To play or not to be

To play or not to be

Willy Praml und sein Theater
Willy Praml | © Theater Willy Praml

Seit 50 Jahren macht Willy Praml Theater, obwohl er doch Metzger werden sollte. Vor 30 Jahren wurde das Theater Willy Praml gegründet, das sich ab 2000 in der weiträumigen Naxos-Halle angesiedelt hat und, schreibt Walter H. Krämer in seinem Jubiläumsbeitrag, zu bestimmten Zeiten den Eindruck erweckte, das eigentliche Stadttheater der Stadt zu sein.

Schon als Junge träumte Willy Praml vom Theater.

„To play or not to be” – so darf man wohl in Anlehnung an William Shakespeare das Lebens- und Arbeitsmotto des Theatermenschen Willy Praml verstehen.

In der hessischen Theaterlandschaft ist der in Niederbayern geborene Willy Praml nicht mehr wegzudenken. Seit 1971 macht er Theater: Zunächst mit Aufsehen erregenden Inszenierungen mit Jugendlichen und Laien. Später mit dem 1991 gegründeten Theater Willy Praml.

Kurz vor zwölf – genau um 11:55 Uhr – kam Willy Praml am 31. August 1941 in Landshut / Niederbayern zur Welt. Dies Anlass genug im Jahr 2021 seinen 80. Geburtstag zu feiern – ab 11:55 Uhr mit Weißwürsten, Brezeln und Hefeweizen in echt bayrischer Tradition und mit vielen Gästen, denen es im Laufe seines Lebens wert geworden ist, mit ihm diesen Tag zu teilen. Und das in der Naxoshalle. Gleichzeitig mit seinem Geburtstag konnte er auf 30 Jahre Theater Willy Praml zurückblicken.

Willy Praml ohne sein Ensemble, ohne das Theater kaum vorstellbar. Und genau wie er in der Metropole am Main vom Bier zum Apfelwein gekommen ist, hat er erst 2003 Stücke von seinem absoluten Lieblingsdichter seiner Jugendzeit Friedrich Schiller hier in der Stadt inszeniert (bisher immerhin derer vier – „Maria Stuart“, „Der Parasit“, „Der Verbrecher aus verlorener Ehre“ und „Don Carlos. Infant“) – wohlwissend, dass man in Frankfurt an Goethe nicht vorbeikommt. Und so ließ er es sich nicht nehmen, anlässlich der 1200-Jahr-Feier Frankfurts, mit einer Handvoll Profis und unzähligen Laien Goethes „Faust“ auf den Boden der Paulskirche zu bringen.

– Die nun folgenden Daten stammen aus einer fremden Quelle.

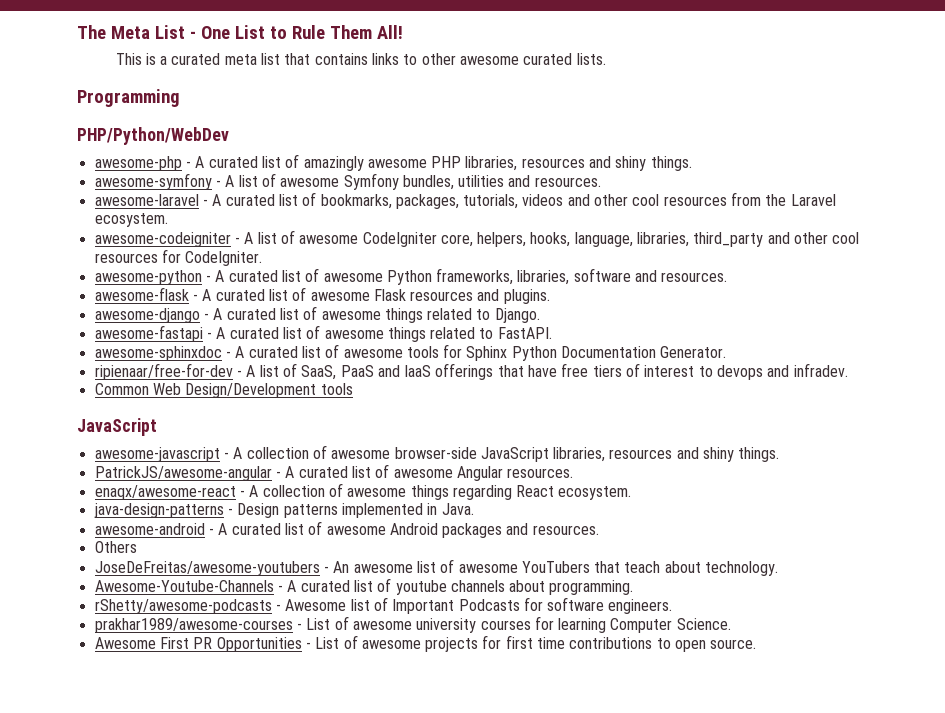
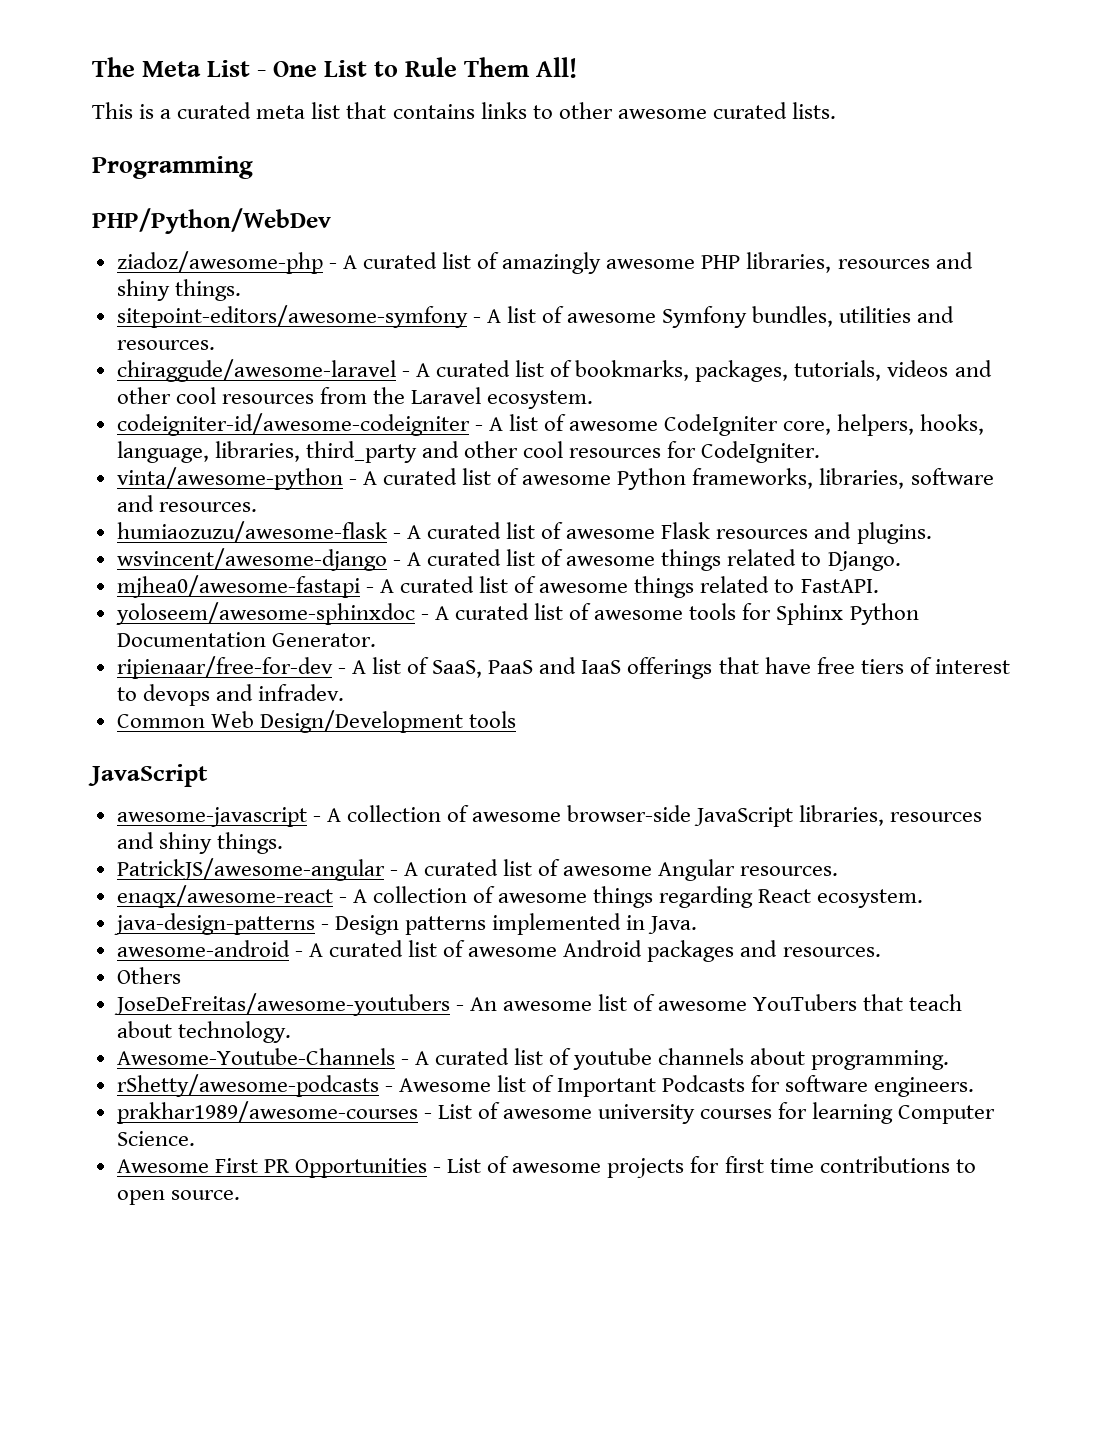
- awesome-php - A curated list of amazingly awesome PHP libraries, resources and shiny things.
+ ziadoz/awesome-php - A curated list of amazingly awesome PHP libraries, resources and shiny things.
- awesome-symfony - A list of awesome Symfony bundles, utilities and resources.
+ sitepoint-editors/awesome-symfony - A list of awesome Symfony bundles, utilities and resources.
- awesome-laravel - A curated list of bookmarks, packages, tutorials, videos and other cool resources from the Laravel ecosystem.
+ chiraggude/awesome-laravel - A curated list of bookmarks, packages, tutorials, videos and other cool resources from the Laravel ecosystem.
- awesome-codeigniter - A list of awesome CodeIgniter core, helpers, hooks, language, libraries, third_party and other cool resources for CodeIgniter.
+ codeigniter-id/awesome-codeigniter - A list of awesome CodeIgniter core, helpers, hooks, language, libraries, third_party and other cool resources for CodeIgniter.
- awesome-python - A curated list of awesome Python frameworks, libraries, software and resources.
+ vinta/awesome-python - A curated list of awesome Python frameworks, libraries, software and resources.
- awesome-flask - A curated list of awesome Flask resources and plugins.
+ humiaozuzu/awesome-flask - A curated list of awesome Flask resources and plugins.
- awesome-django - A curated list of awesome things related to Django.
+ wsvincent/awesome-django - A curated list of awesome things related to Django.
- awesome-fastapi - A curated list of awesome things related to FastAPI.
+ mjhea0/awesome-fastapi - A curated list of awesome things related to FastAPI.
- awesome-sphinxdoc - A curated list of awesome tools for Sphinx Python Documentation Generator.
+ yoloseem/awesome-sphinxdoc - A curated list of awesome tools for Sphinx Python Documentation Generator.

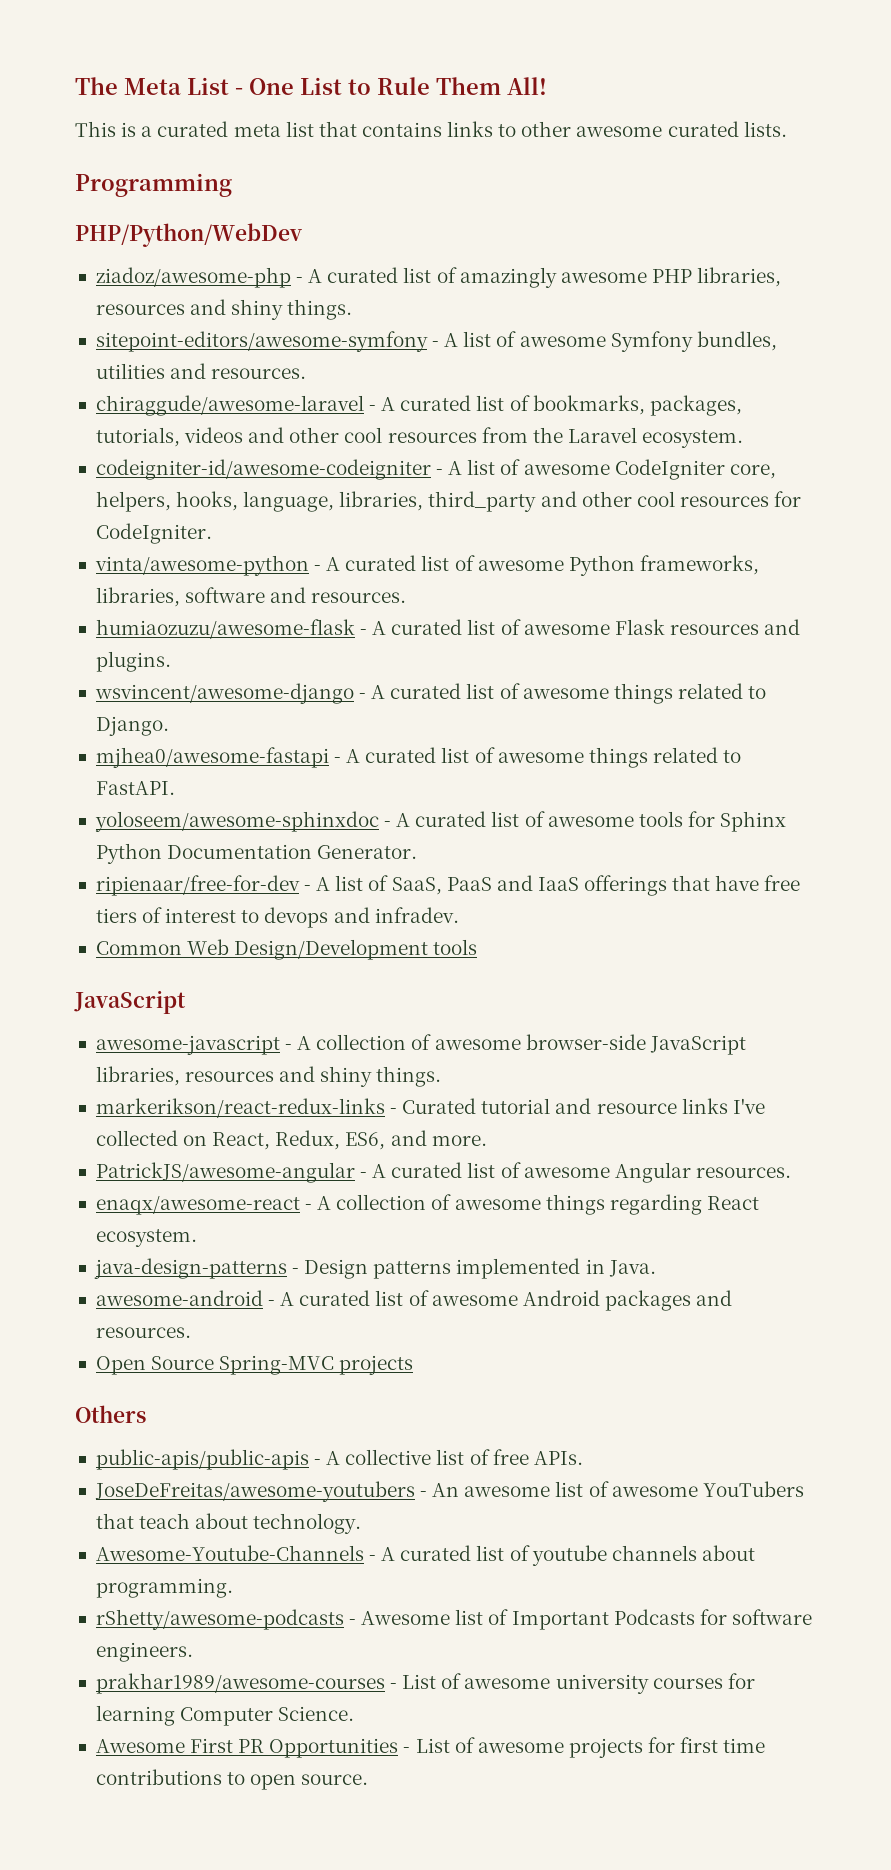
+ markerikson/react-redux-links - Curated tutorial and resource links I've collected on React, Redux, ES6, and more.
+ Open Source Spring-MVC projects
  Others
+ public-apis/public-apis - A collective list of free APIs.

Die Reaktionen darauf waren geteilt: Kritiker*innen wüteten, das Publikum jubelte und die Künstler*innen konnten nur staunen: „Goethes Meisterwerk wird absichtsvoll verschandelt: seine klassische Schönheit durch provozierend gemeinte, vielfach abstoßende Hässlichkeiten, insbesondere der Körper.“ (Höchster Kreisblatt). Und BILD Frankfurt schrieb: „Das Unterfangen trägt hybride Züge. Vom Aufwand her, von der gewaltigen Anstrengung, auch der bewundernswert disziplinierten Schar der Laien, Chöre und Musiker, ist es ein theatralischer Höhepunkt. Dahinter weit zurück bleibt das künstlerische Ergebnis: eine Mischung aus Laien- und professionellem Spiel, aus ästhetischer Stilisierung und Volkstheaterhaftem, mit einer gelungenen Gretchen-Geschichte und einigen ansprechenden Bildern.“
Schon als Junge träumte Willy Praml vom Theater. Wollte unbedingt ein Schauspieler werden und nicht ein Metzger wie vom Vater angedacht. Ein Geistlicher in der Familie wäre auch nicht schlecht, so die Mutter und prompt landet er in einem Klosterinternat. Lernte dort das Barocktheater der katholischen Kirche kennen und lieben. Spielt in der Schule viel Theater und büxt manche Nacht aus dem elterlichen Haus aus, um in München Theater zu sehen. Meldet sich heimlich zur Aufnahmeprüfung an der Otto-Falkenberg-Schule in München an und besteht. Aber der Vater verweigert dem noch nicht volljährigen Buben die Unterschrift. Hielt er doch alle Schauspieler für „Hungerleider“ und das Spielen für eine brotlose Kunst.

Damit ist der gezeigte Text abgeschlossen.